* DATA RECORDS
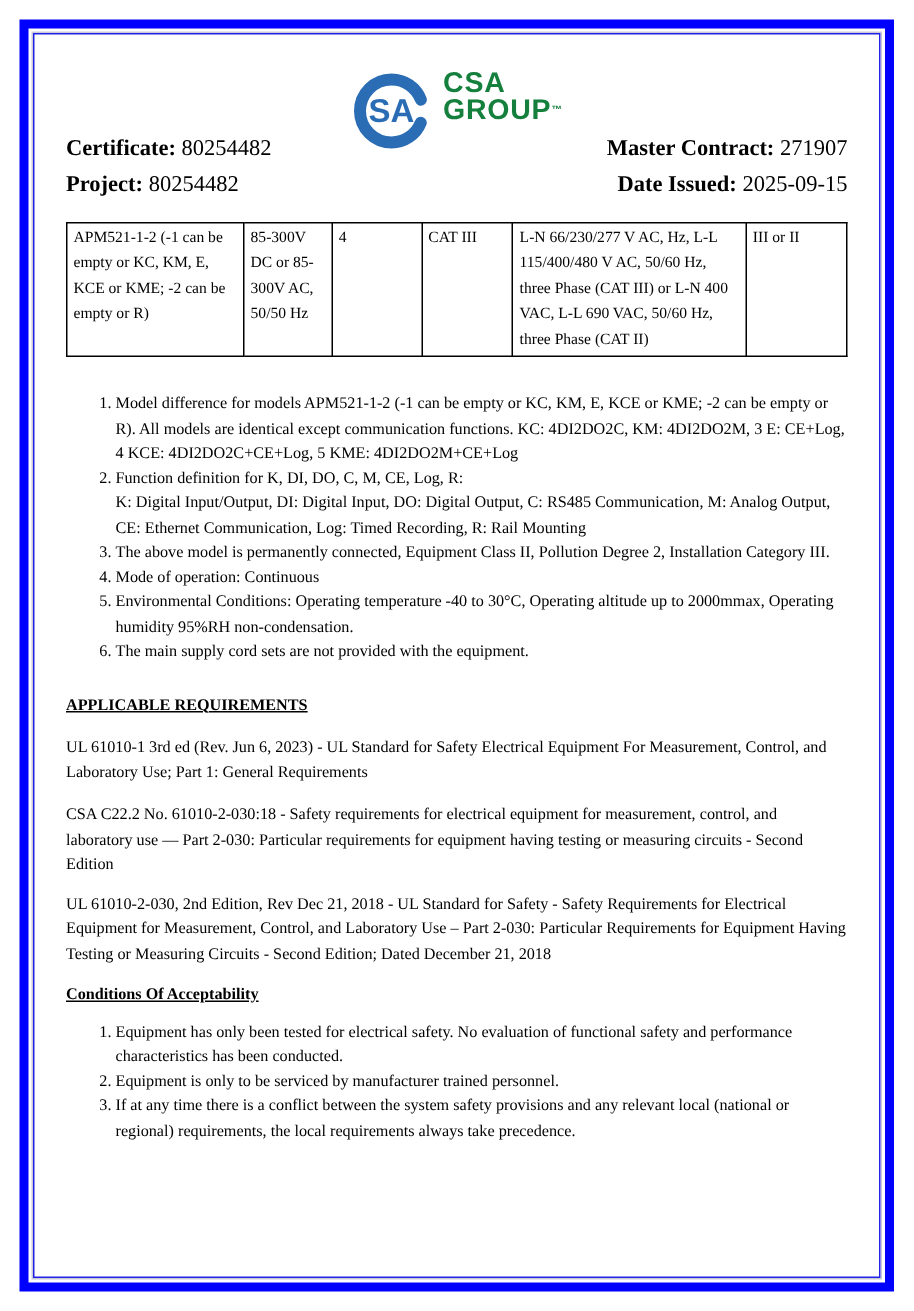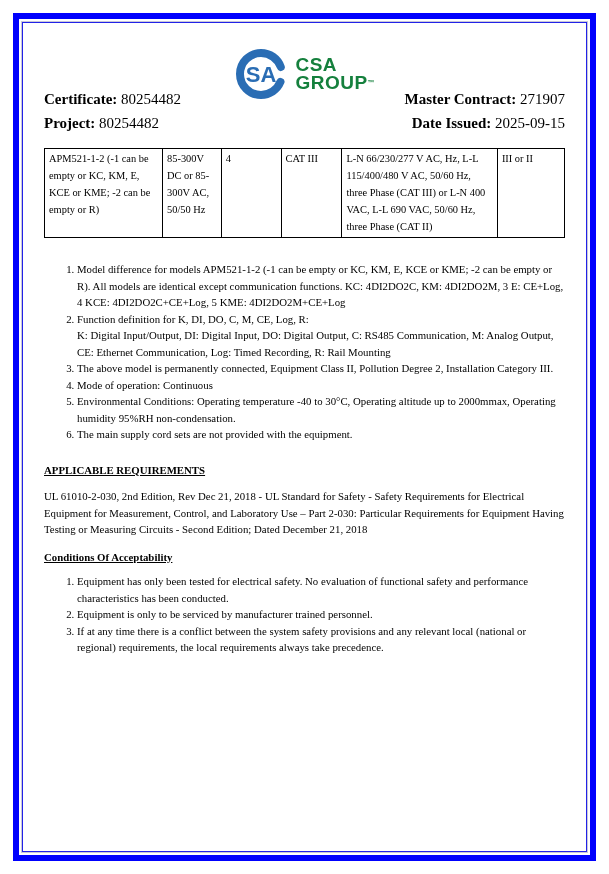"SA" .logo { align-items: center -> none }
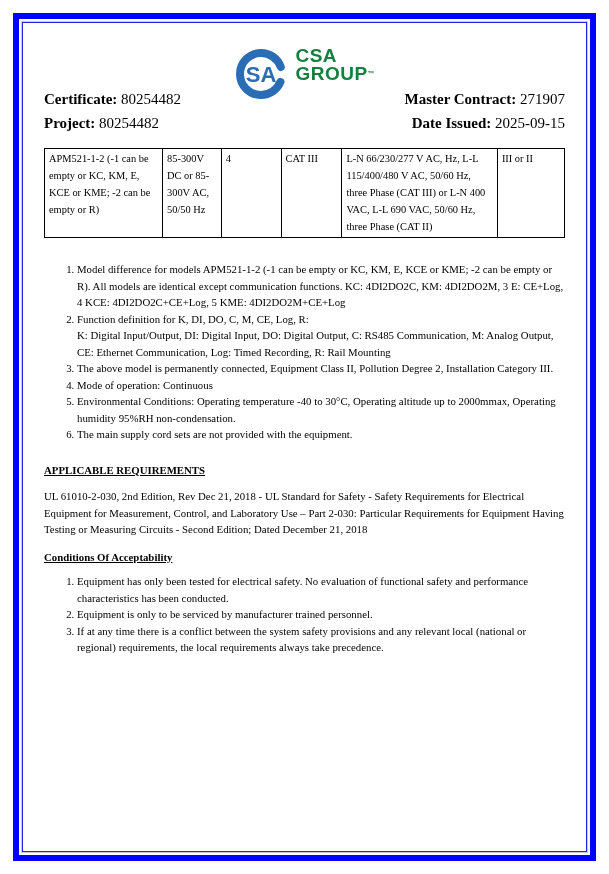"UL 61010-1 3rd ed (Rev." p.para { html: none -> <p>UL 61010-1 3rd ed (Rev. Jun 6, 2023) - UL Standard for Safety Electrical Equipment For Measurement, Control, and Laboratory Use; Part 1: General Requirements</p> }
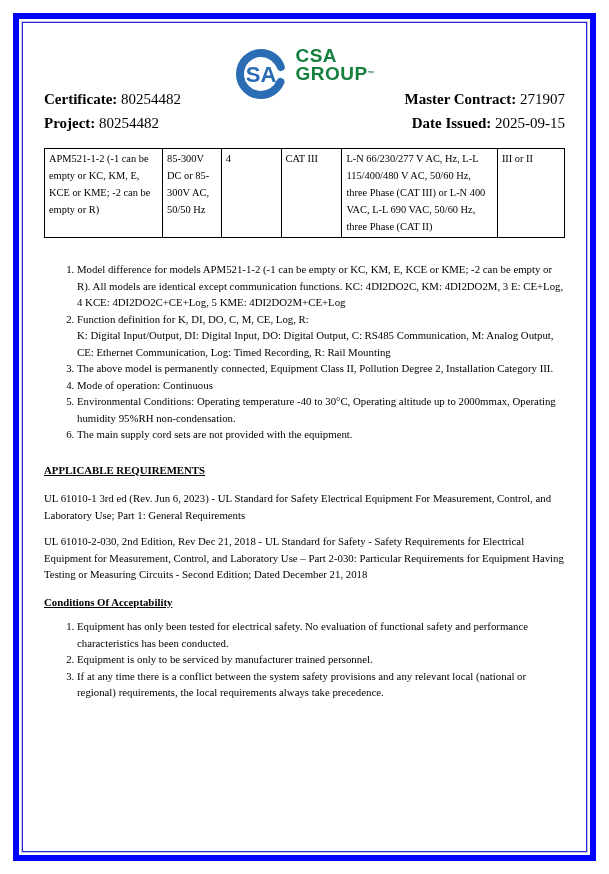"CSA C22.2 No. 61010-2-030:18 -" p.para { html: none -> <p>CSA C22.2 No. 61010-2-030:18 - Safety requirements for electrical equipment for measurement, control, and laboratory use — Part 2-030: Particular requirements for equipment having testing or measuring circuits - Second Edition</p> }
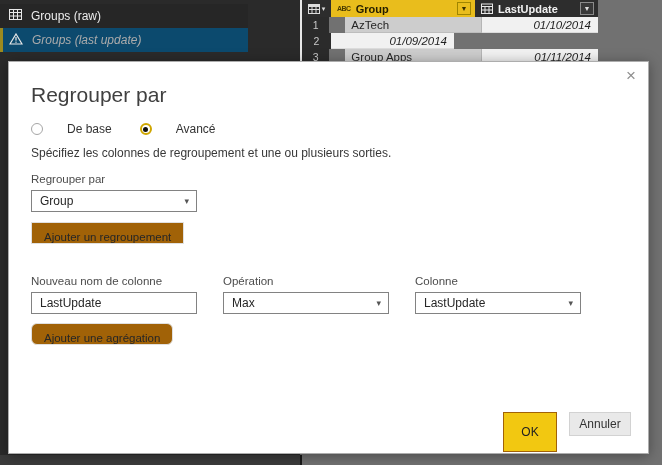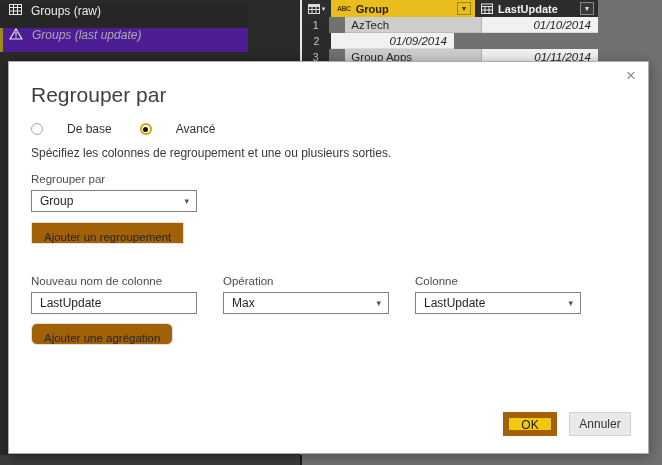"Groups (raw)" .query-item { align-items: none -> center }
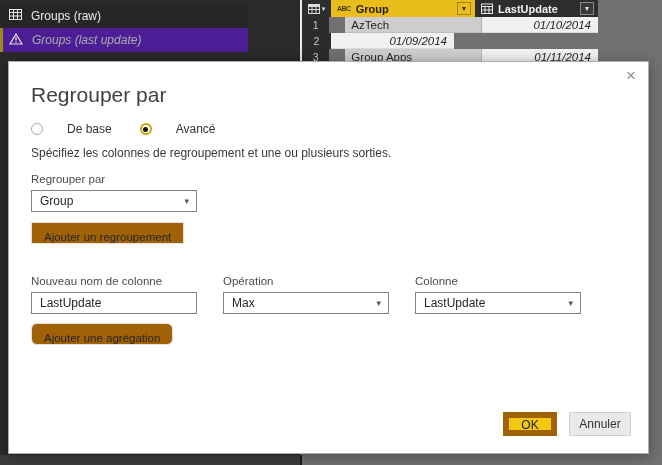"Groups (last update)" .query-item.selected { background: #4c1d95 -> #0c4a6e }
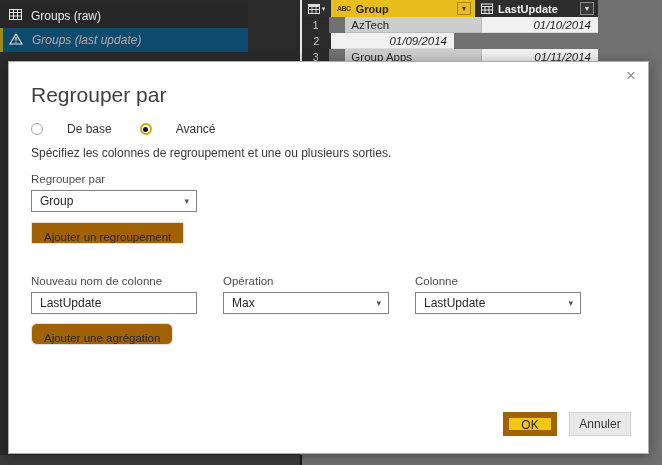"OK" .ok-btn { border: 6px solid #a16207 -> 1px solid #a16207; height: 24px -> 40px }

* TASK DIRECTIONS
Excluding all pictures, output exactly the lines from the line containing "background: #4c1d95 ->" through the last line of the entries above.

* EXERCISE RESPONSE
"Groups (last update)" .query-item.selected { background: #4c1d95 -> #0c4a6e }
"OK" .ok-btn { border: 6px solid #a16207 -> 1px solid #a16207; height: 24px -> 40px }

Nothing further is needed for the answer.